____ Records supplied

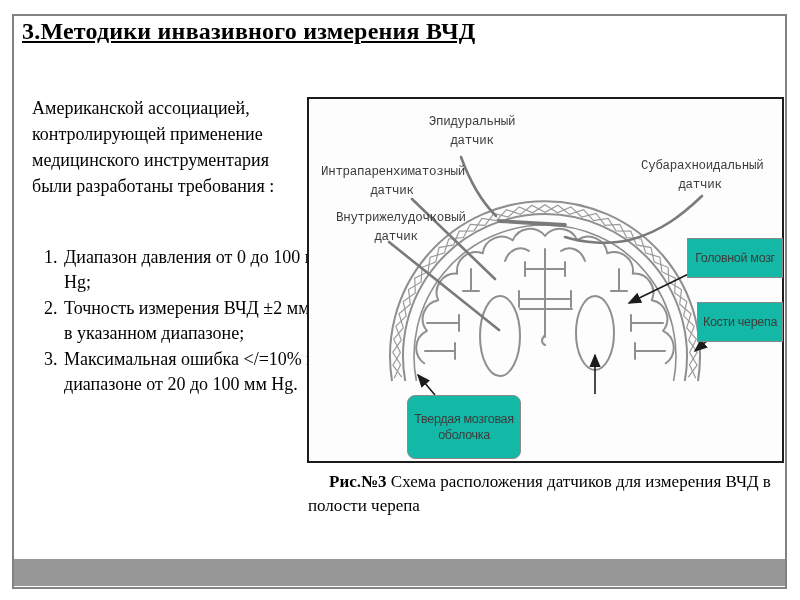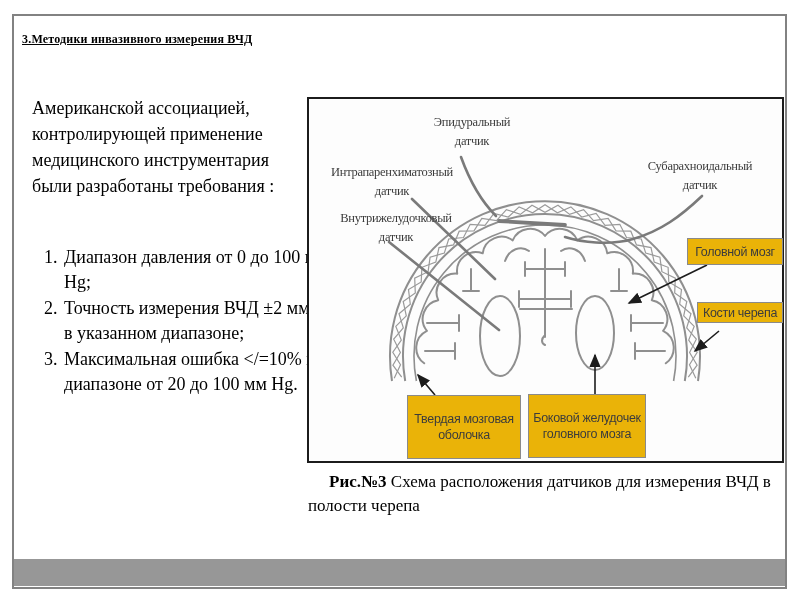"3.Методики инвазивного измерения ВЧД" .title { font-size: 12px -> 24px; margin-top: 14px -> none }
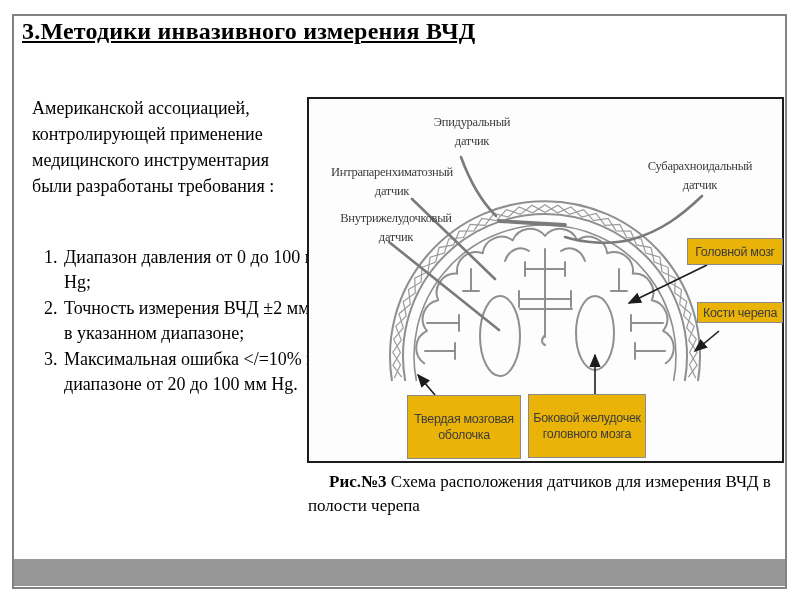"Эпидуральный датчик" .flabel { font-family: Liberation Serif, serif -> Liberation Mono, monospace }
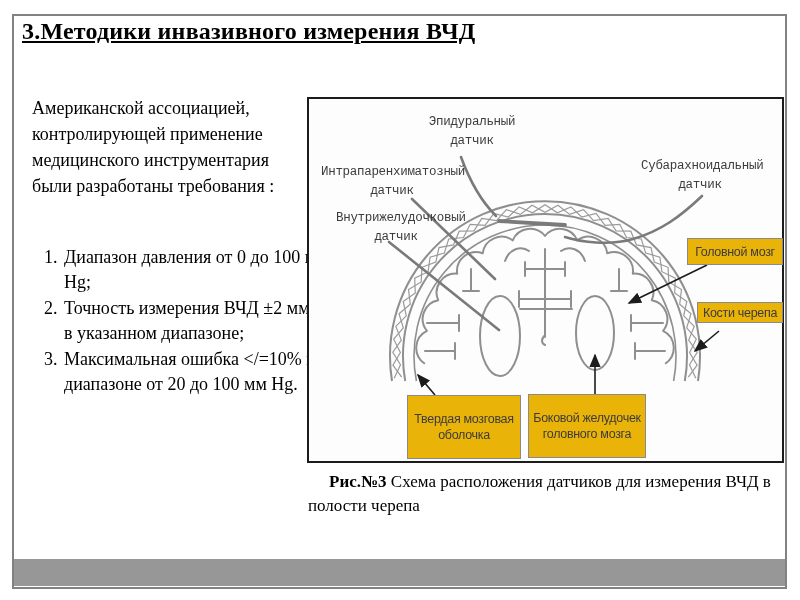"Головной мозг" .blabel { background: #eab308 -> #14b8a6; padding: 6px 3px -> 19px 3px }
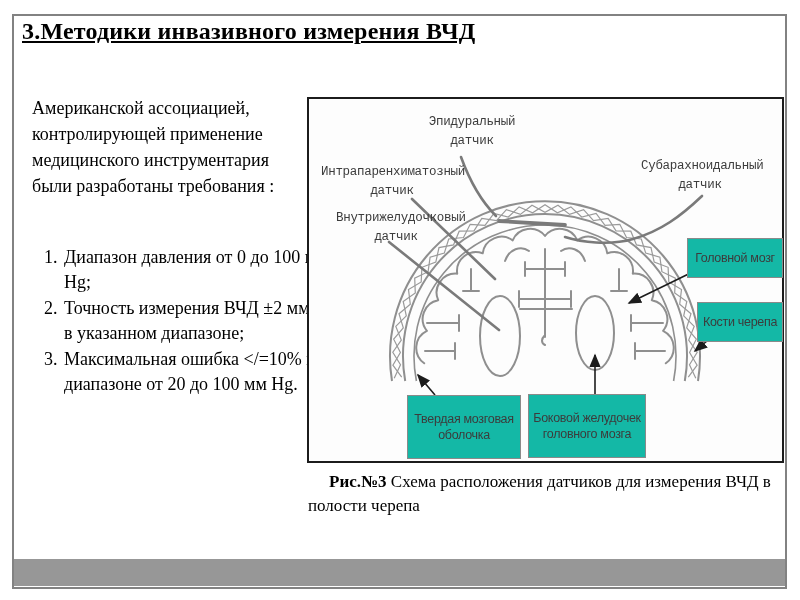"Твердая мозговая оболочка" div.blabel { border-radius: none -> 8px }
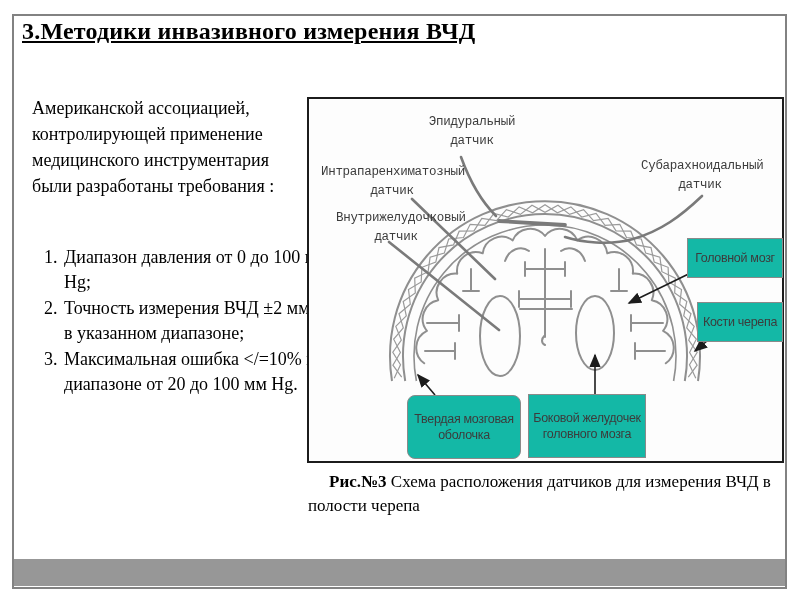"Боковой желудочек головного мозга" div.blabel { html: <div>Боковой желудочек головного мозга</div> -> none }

________

Leave every picture out and set down exactly the lines running from the one with "background: #eab308 ->" to the last line of the material above.

"Головной мозг" .blabel { background: #eab308 -> #14b8a6; padding: 6px 3px -> 19px 3px }
"Твердая мозговая оболочка" div.blabel { border-radius: none -> 8px }
"Боковой желудочек головного мозга" div.blabel { html: <div>Боковой желудочек головного мозга</div> -> none }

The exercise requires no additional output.